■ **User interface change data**
-- Opening Marker --
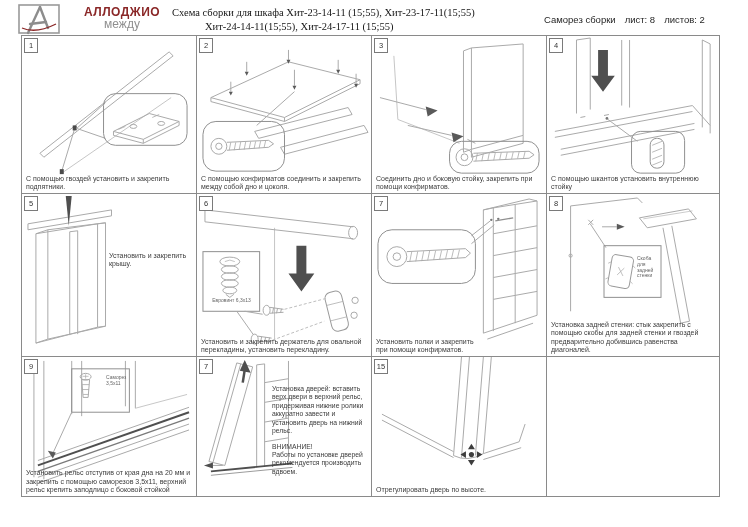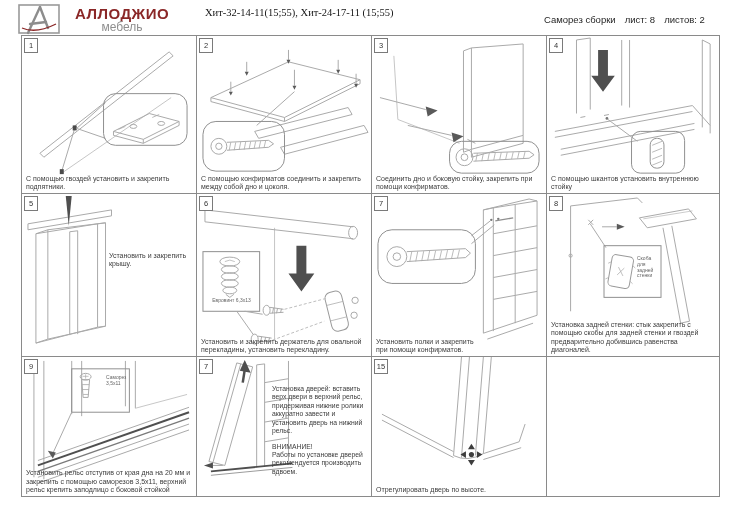"АЛЛОДЖИО" .brand-name { font-size: 15px -> 12px }
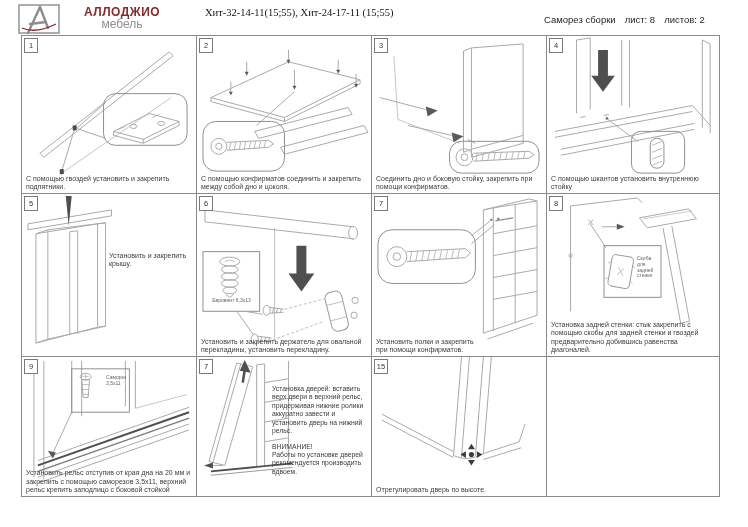"Схема сборки для шкафа Хит-23-14-11" div.l1 { html: none -> <div>Схема сборки для шкафа Хит-23-14-11 (15;55), Хит-23-17-11(15;55)</div> }
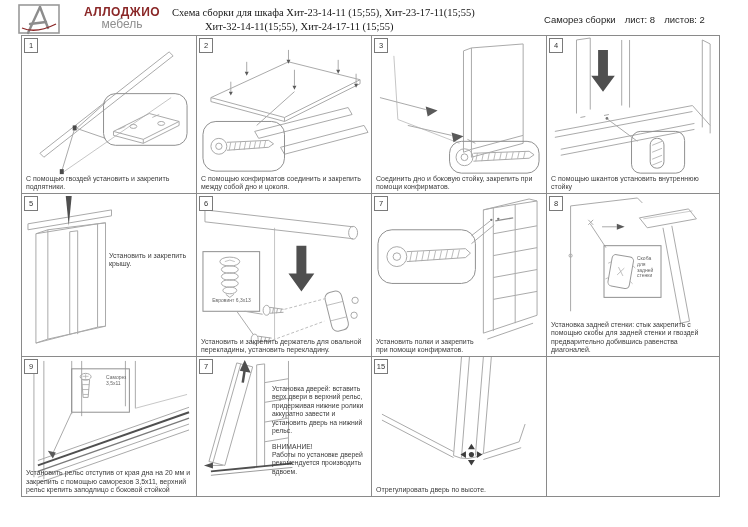"мебель" div.brand-sub { text: мебель -> между }
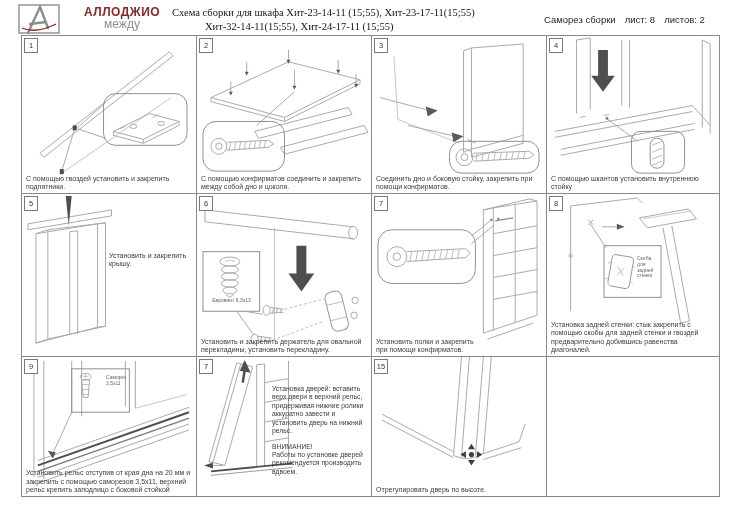"Хит-32-14-11(15;55), Хит-24-17-11" div.l2 { text: Хит-32-14-11 -> Хит-24-14-11 }
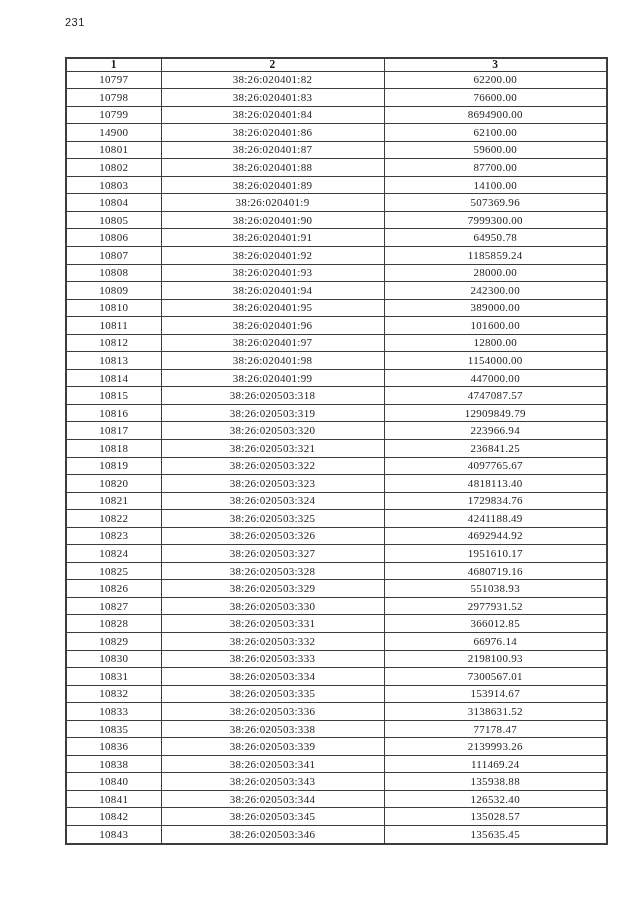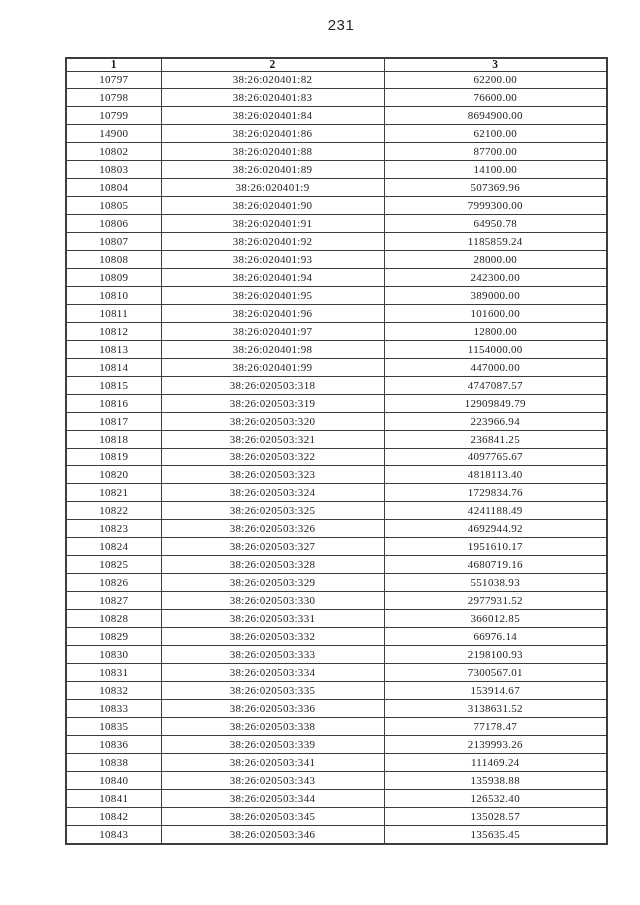"231" .page-number { font-size: 15px -> 11px; text-align: center -> none }
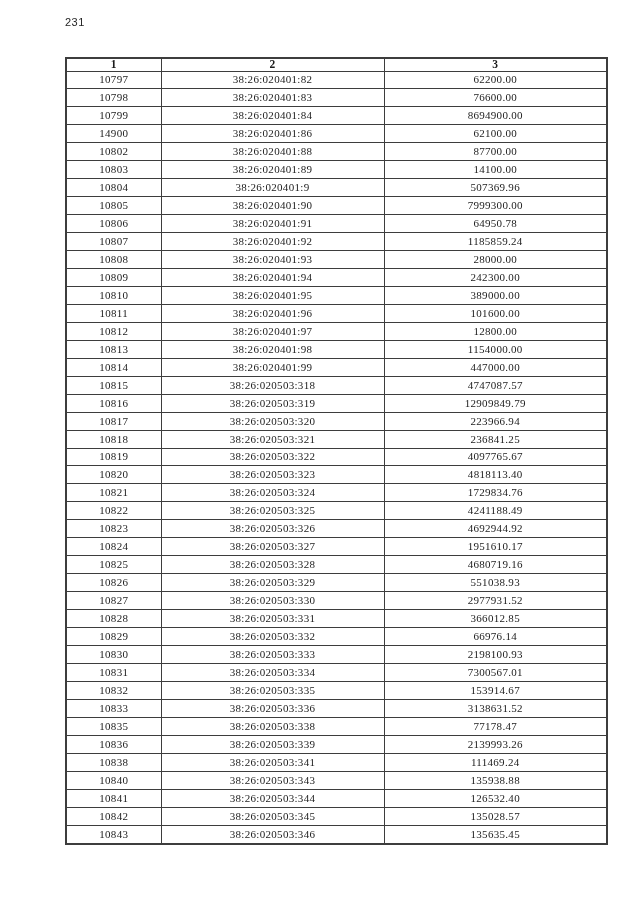"10801" tr { html: none -> <tr> <td>10801</td> <td>38:26:020401:87</td> <td>59600.00</td> </tr> }
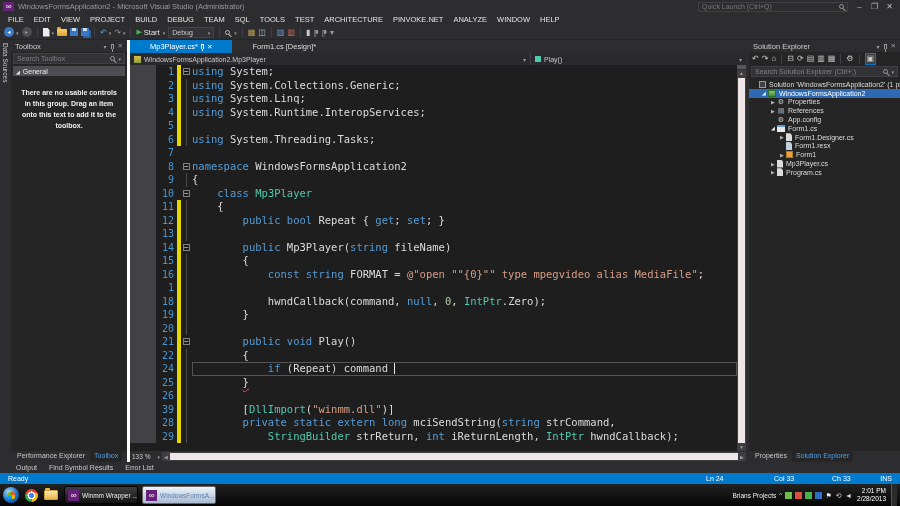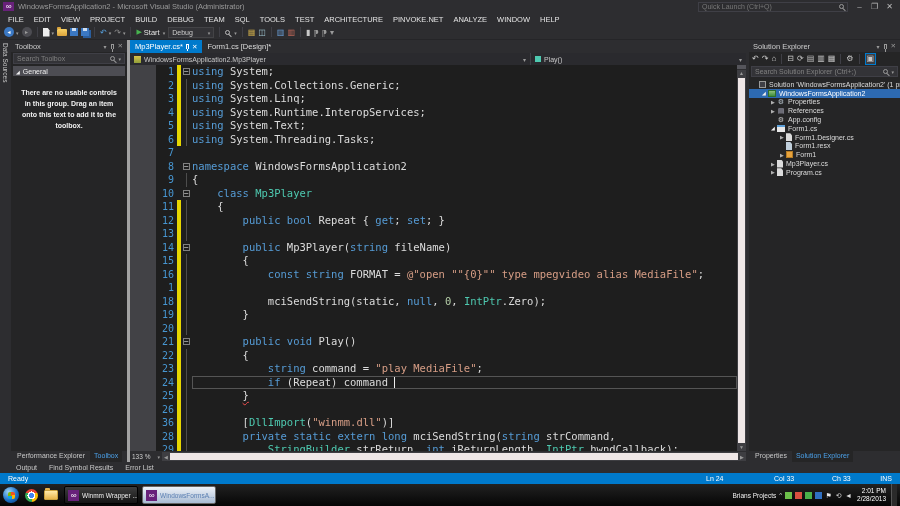"Toolbox" .toolbox-col { border-right: 3px solid #a3a3a3 -> 3px solid #ffffff }
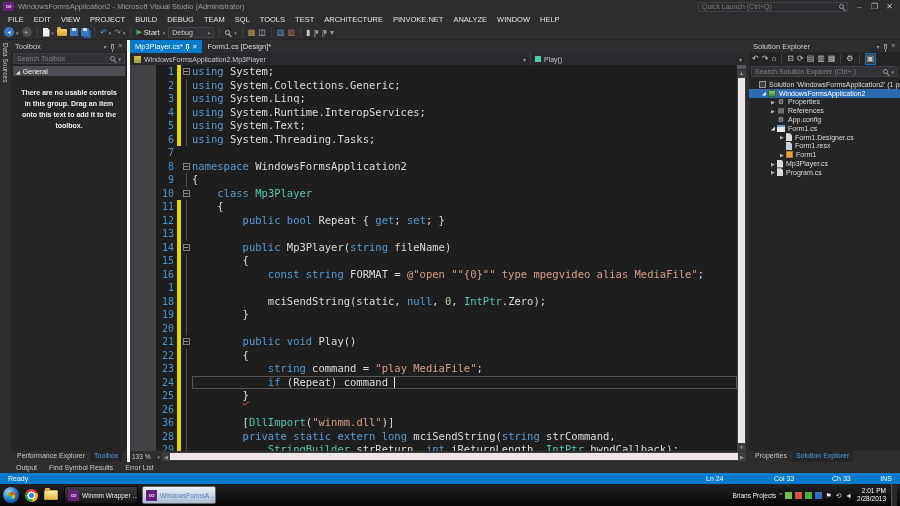"Mp3Player.cs*" .etab { padding: 0 5px -> 0 20px }
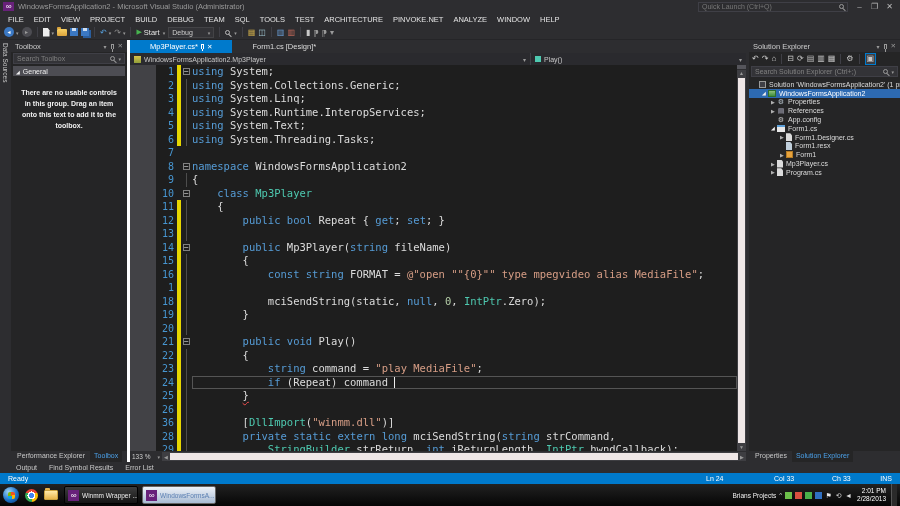"using System.Text;" span.codecell { html: <span><span>using</span><span> System.Text;</span></span> -> none }
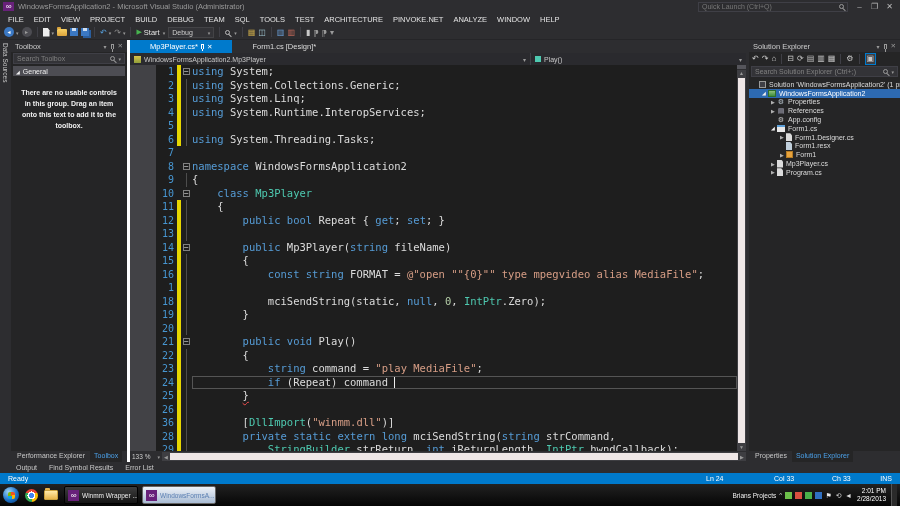"mciSendString(static," span.tk-p { text: mciSendString(static -> hwndCallback(command }
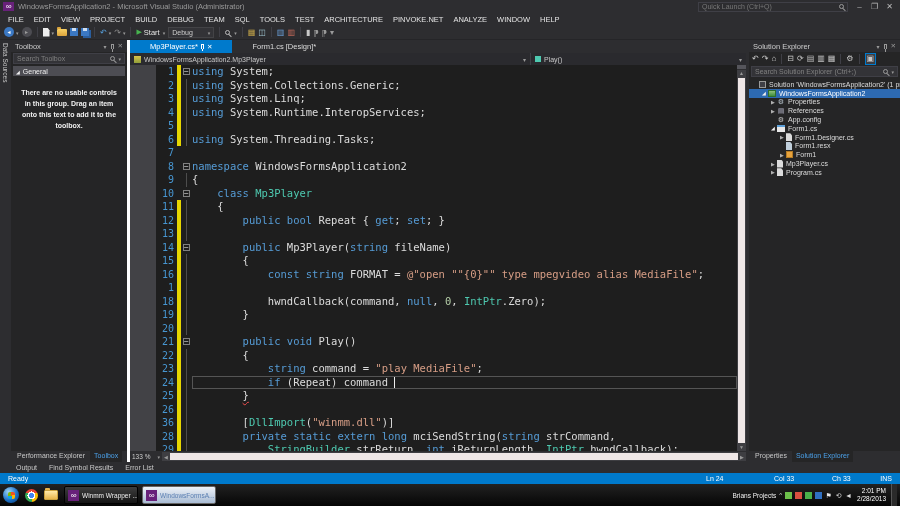"23" div.cl { html: <div> <span></span> <span>23</span> <span></span> <span> <span></span> </span> <span><span> </span><span>string</span><span> command = </span><span>"play MediaFile"</span><span>;</span></span> </div> -> none }
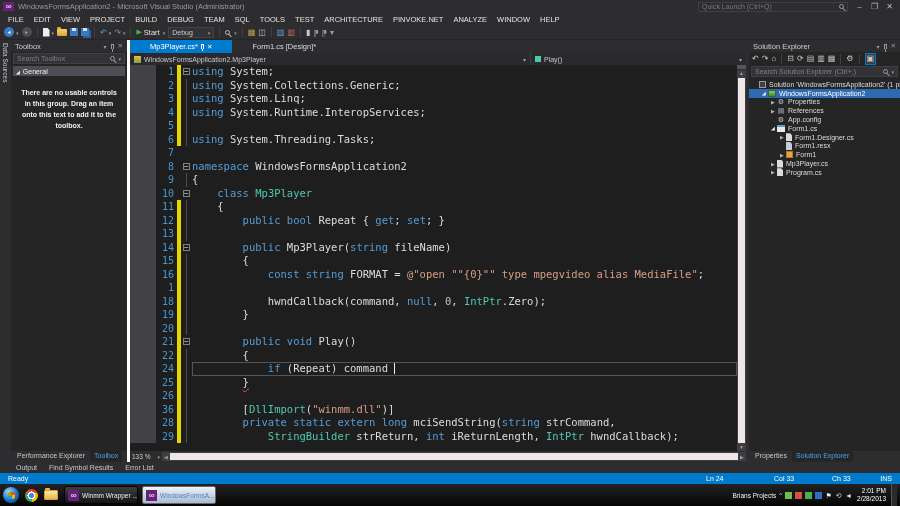"36" span.ln { text: 36 -> 39 }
-- Closing Marker --
■ **WHAT YOU NEED TO DO**
In your copy, omit the pictures and restate every line of the data word for word.

■ **RESPONSE BELOW**
"АЛЛОДЖИО" .brand-name { font-size: 15px -> 12px }
"Схема сборки для шкафа Хит-23-14-11" div.l1 { html: none -> <div>Схема сборки для шкафа Хит-23-14-11 (15;55), Хит-23-17-11(15;55)</div> }
"мебель" div.brand-sub { text: мебель -> между }
"Хит-32-14-11(15;55), Хит-24-17-11" div.l2 { text: Хит-32-14-11 -> Хит-24-14-11 }
"231" .page-number { font-size: 15px -> 11px; text-align: center -> none }
"10801" tr { html: none -> <tr> <td>10801</td> <td>38:26:020401:87</td> <td>59600.00</td> </tr> }
"Toolbox" .toolbox-col { border-right: 3px solid #a3a3a3 -> 3px solid #ffffff }
"Mp3Player.cs*" .etab { padding: 0 5px -> 0 20px }
"using System.Text;" span.codecell { html: <span><span>using</span><span> System.Text;</span></span> -> none }
"mciSendString(static," span.tk-p { text: mciSendString(static -> hwndCallback(command }
"23" div.cl { html: <div> <span></span> <span>23</span> <span></span> <span> <span></span> </span> <span><span> </span><span>string</span><span> command = </span><span>"play MediaFile"</span><span>;</span></span> </div> -> none }
"36" span.ln { text: 36 -> 39 }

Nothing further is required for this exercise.